* DATA EXTRACT *
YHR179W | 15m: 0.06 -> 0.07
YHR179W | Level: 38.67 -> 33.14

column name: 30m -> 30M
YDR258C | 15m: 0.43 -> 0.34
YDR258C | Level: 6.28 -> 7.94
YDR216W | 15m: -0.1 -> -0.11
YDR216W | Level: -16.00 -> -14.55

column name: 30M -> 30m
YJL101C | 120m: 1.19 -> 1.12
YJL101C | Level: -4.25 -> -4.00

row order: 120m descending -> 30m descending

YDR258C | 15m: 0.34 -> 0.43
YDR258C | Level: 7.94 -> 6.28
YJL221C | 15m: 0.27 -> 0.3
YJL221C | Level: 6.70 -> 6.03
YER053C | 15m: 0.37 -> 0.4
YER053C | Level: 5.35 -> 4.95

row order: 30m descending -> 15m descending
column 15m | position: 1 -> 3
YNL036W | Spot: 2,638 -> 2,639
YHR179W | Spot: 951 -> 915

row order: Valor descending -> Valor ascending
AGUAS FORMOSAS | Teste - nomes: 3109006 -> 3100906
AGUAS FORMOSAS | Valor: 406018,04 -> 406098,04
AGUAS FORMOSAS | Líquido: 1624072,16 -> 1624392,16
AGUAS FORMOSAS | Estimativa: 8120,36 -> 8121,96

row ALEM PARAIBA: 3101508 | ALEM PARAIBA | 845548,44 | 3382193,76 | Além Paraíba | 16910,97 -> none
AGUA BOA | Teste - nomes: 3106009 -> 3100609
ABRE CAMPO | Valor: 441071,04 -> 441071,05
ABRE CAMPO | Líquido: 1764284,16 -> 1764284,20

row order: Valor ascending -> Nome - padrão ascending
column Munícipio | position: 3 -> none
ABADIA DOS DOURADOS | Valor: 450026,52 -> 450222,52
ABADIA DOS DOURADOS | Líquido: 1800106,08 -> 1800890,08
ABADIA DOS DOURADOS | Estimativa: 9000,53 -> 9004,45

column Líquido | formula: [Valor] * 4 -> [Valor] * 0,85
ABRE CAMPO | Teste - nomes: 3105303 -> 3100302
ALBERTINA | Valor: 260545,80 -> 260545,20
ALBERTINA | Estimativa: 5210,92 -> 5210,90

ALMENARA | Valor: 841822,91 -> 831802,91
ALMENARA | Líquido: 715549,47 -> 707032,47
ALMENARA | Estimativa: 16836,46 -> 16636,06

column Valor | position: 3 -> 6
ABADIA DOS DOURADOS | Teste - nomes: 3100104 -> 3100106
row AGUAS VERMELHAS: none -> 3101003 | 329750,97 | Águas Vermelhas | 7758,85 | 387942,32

* TASK OBJECTIVE *
Everything in the listing above should be printed again exactly.

* ANSWER FOR THE TASK *
YHR179W | 15m: 0.06 -> 0.07
YHR179W | Level: 38.67 -> 33.14

column name: 30m -> 30M
YDR258C | 15m: 0.43 -> 0.34
YDR258C | Level: 6.28 -> 7.94
YDR216W | 15m: -0.1 -> -0.11
YDR216W | Level: -16.00 -> -14.55

column name: 30M -> 30m
YJL101C | 120m: 1.19 -> 1.12
YJL101C | Level: -4.25 -> -4.00

row order: 120m descending -> 30m descending

YDR258C | 15m: 0.34 -> 0.43
YDR258C | Level: 7.94 -> 6.28
YJL221C | 15m: 0.27 -> 0.3
YJL221C | Level: 6.70 -> 6.03
YER053C | 15m: 0.37 -> 0.4
YER053C | Level: 5.35 -> 4.95

row order: 30m descending -> 15m descending
column 15m | position: 1 -> 3
YNL036W | Spot: 2,638 -> 2,639
YHR179W | Spot: 951 -> 915

row order: Valor descending -> Valor ascending
AGUAS FORMOSAS | Teste - nomes: 3109006 -> 3100906
AGUAS FORMOSAS | Valor: 406018,04 -> 406098,04
AGUAS FORMOSAS | Líquido: 1624072,16 -> 1624392,16
AGUAS FORMOSAS | Estimativa: 8120,36 -> 8121,96

row ALEM PARAIBA: 3101508 | ALEM PARAIBA | 845548,44 | 3382193,76 | Além Paraíba | 16910,97 -> none
AGUA BOA | Teste - nomes: 3106009 -> 3100609
ABRE CAMPO | Valor: 441071,04 -> 441071,05
ABRE CAMPO | Líquido: 1764284,16 -> 1764284,20

row order: Valor ascending -> Nome - padrão ascending
column Munícipio | position: 3 -> none
ABADIA DOS DOURADOS | Valor: 450026,52 -> 450222,52
ABADIA DOS DOURADOS | Líquido: 1800106,08 -> 1800890,08
ABADIA DOS DOURADOS | Estimativa: 9000,53 -> 9004,45

column Líquido | formula: [Valor] * 4 -> [Valor] * 0,85
ABRE CAMPO | Teste - nomes: 3105303 -> 3100302
ALBERTINA | Valor: 260545,80 -> 260545,20
ALBERTINA | Estimativa: 5210,92 -> 5210,90

ALMENARA | Valor: 841822,91 -> 831802,91
ALMENARA | Líquido: 715549,47 -> 707032,47
ALMENARA | Estimativa: 16836,46 -> 16636,06

column Valor | position: 3 -> 6
ABADIA DOS DOURADOS | Teste - nomes: 3100104 -> 3100106
row AGUAS VERMELHAS: none -> 3101003 | 329750,97 | Águas Vermelhas | 7758,85 | 387942,32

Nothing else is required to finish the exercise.